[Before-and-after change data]
--

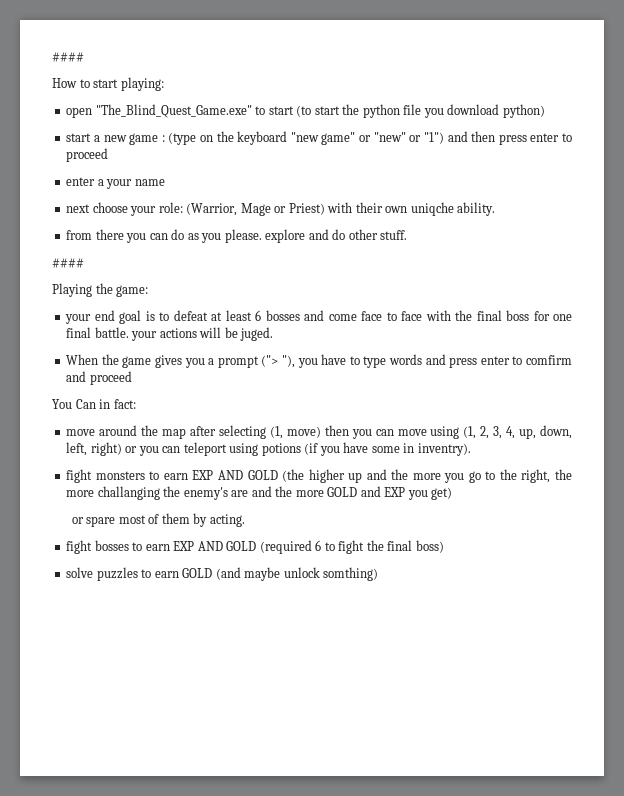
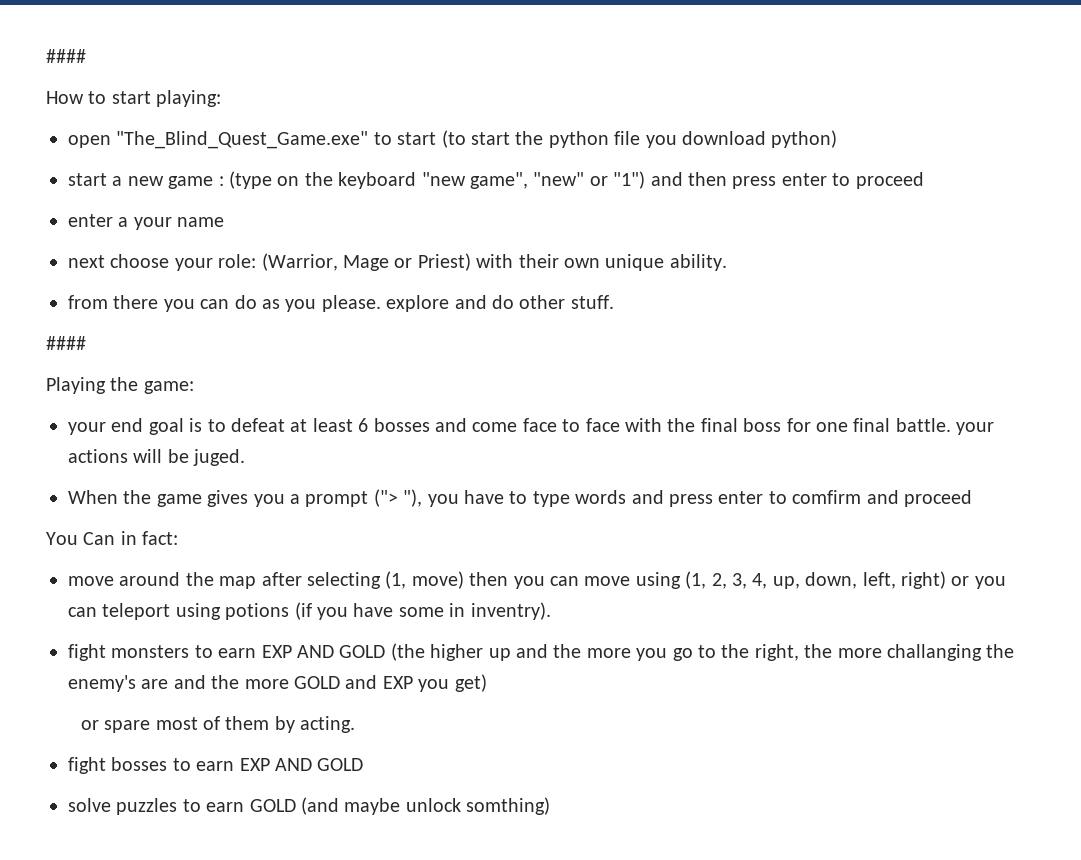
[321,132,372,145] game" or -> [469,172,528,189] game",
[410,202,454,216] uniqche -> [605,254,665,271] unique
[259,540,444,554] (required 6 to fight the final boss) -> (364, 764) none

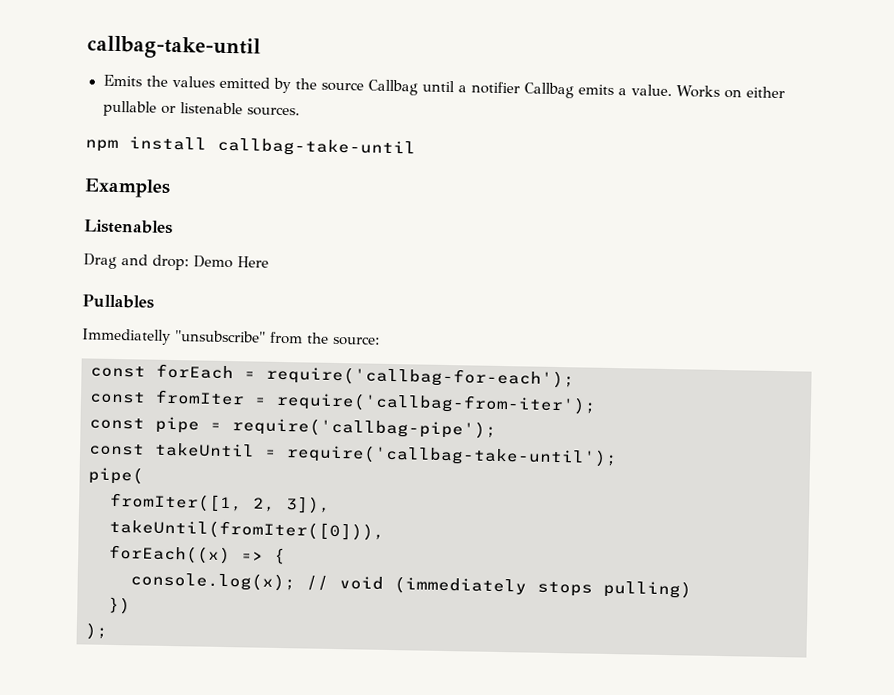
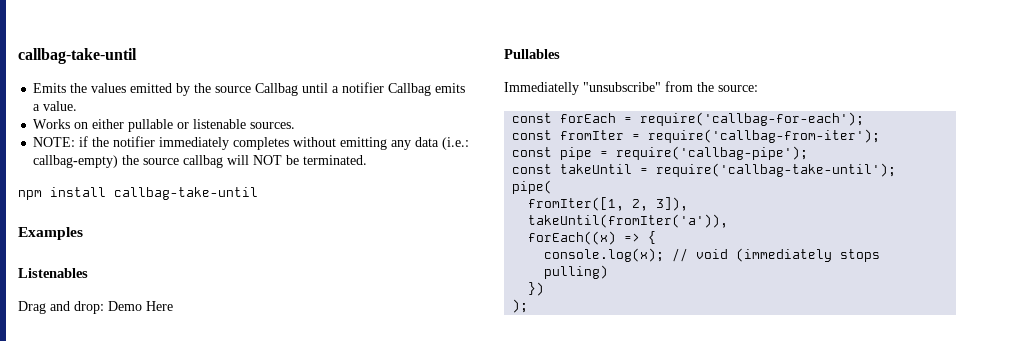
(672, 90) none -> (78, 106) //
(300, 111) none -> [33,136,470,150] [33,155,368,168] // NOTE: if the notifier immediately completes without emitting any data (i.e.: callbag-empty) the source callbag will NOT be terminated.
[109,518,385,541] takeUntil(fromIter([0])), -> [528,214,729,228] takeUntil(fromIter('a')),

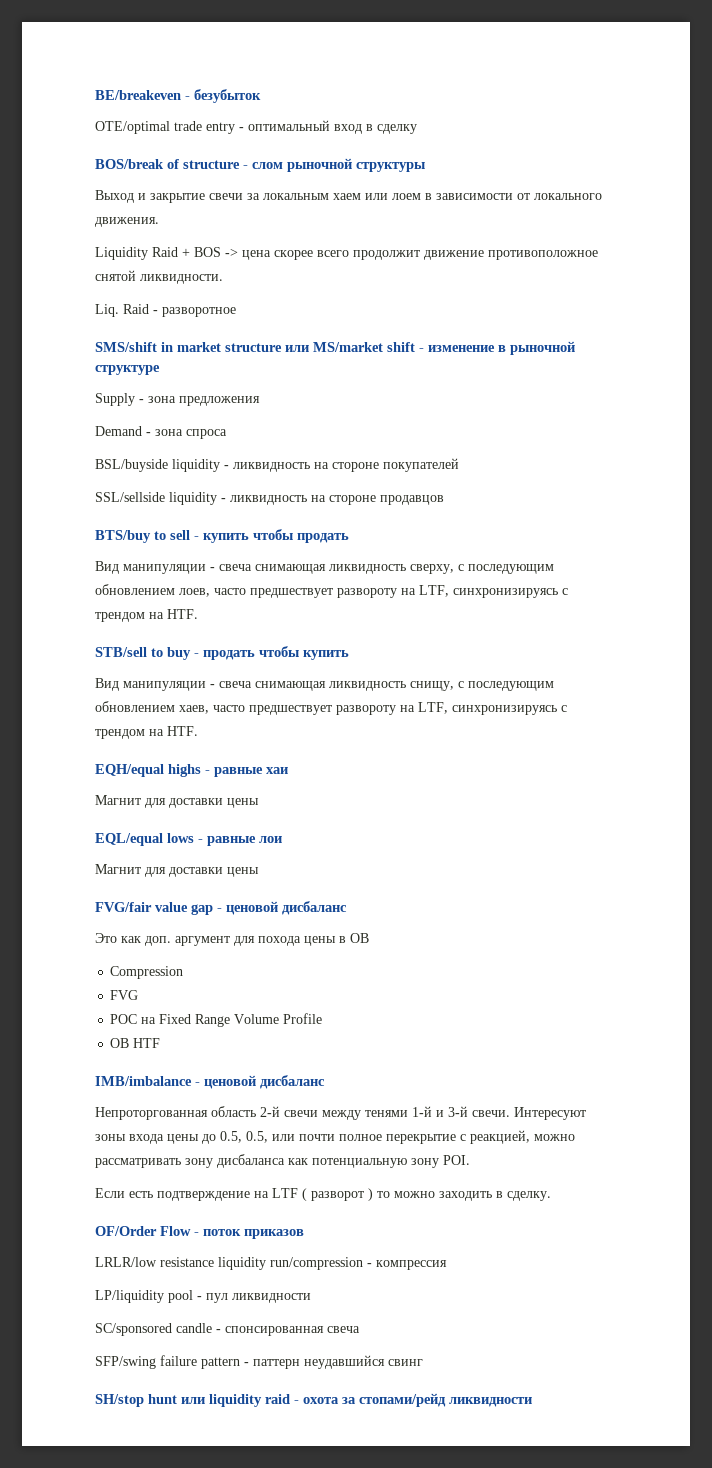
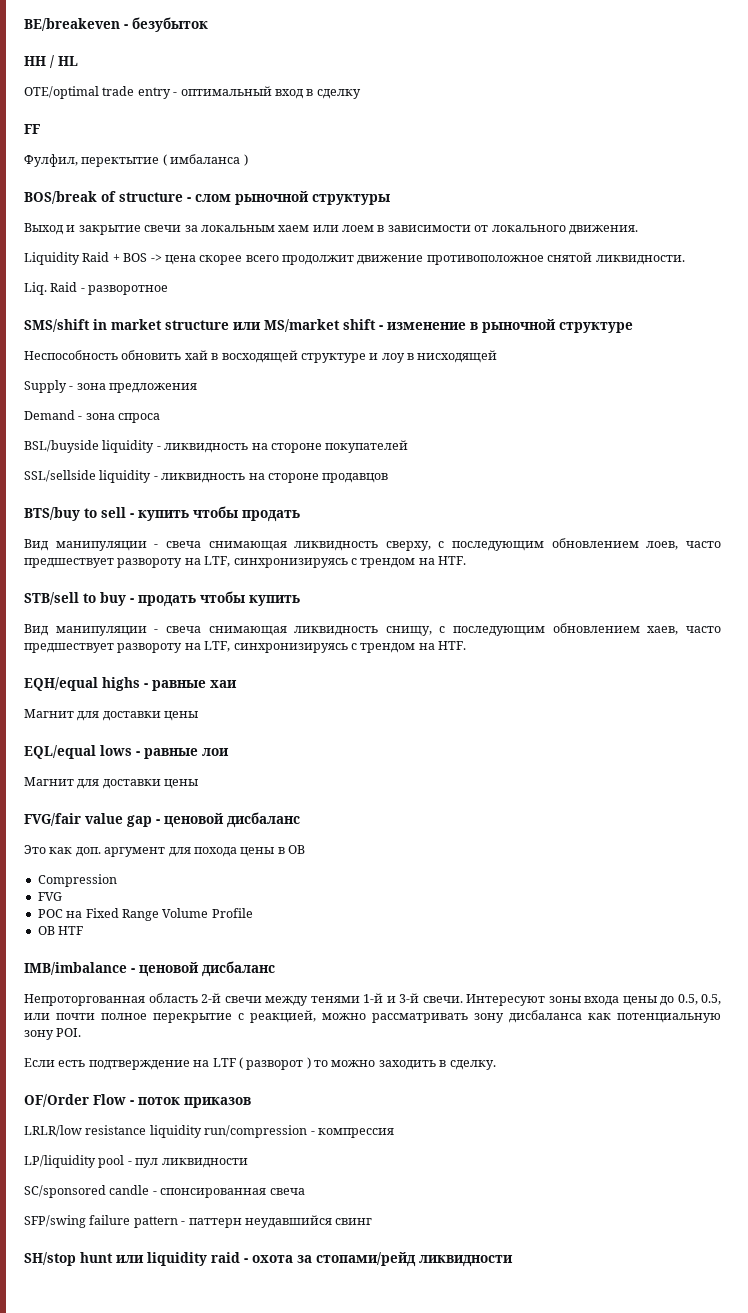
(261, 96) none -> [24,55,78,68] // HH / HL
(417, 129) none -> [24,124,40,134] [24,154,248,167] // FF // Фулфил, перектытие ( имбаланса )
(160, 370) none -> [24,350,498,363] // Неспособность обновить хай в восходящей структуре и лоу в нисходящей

--

**PROBLEM DESCRIPTION:** Return every entry above exactly as written, with no pictures included.

**REPLY:**
[321,132,372,145] game" or -> [469,172,528,189] game",
[410,202,454,216] uniqche -> [605,254,665,271] unique
[259,540,444,554] (required 6 to fight the final boss) -> (364, 764) none

(672, 90) none -> (78, 106) //
(300, 111) none -> [33,136,470,150] [33,155,368,168] // NOTE: if the notifier immediately completes without emitting any data (i.e.: callbag-empty) the source callbag will NOT be terminated.
[109,518,385,541] takeUntil(fromIter([0])), -> [528,214,729,228] takeUntil(fromIter('a')),

(261, 96) none -> [24,55,78,68] // HH / HL
(417, 129) none -> [24,124,40,134] [24,154,248,167] // FF // Фулфил, перектытие ( имбаланса )
(160, 370) none -> [24,350,498,363] // Неспособность обновить хай в восходящей структуре и лоу в нисходящей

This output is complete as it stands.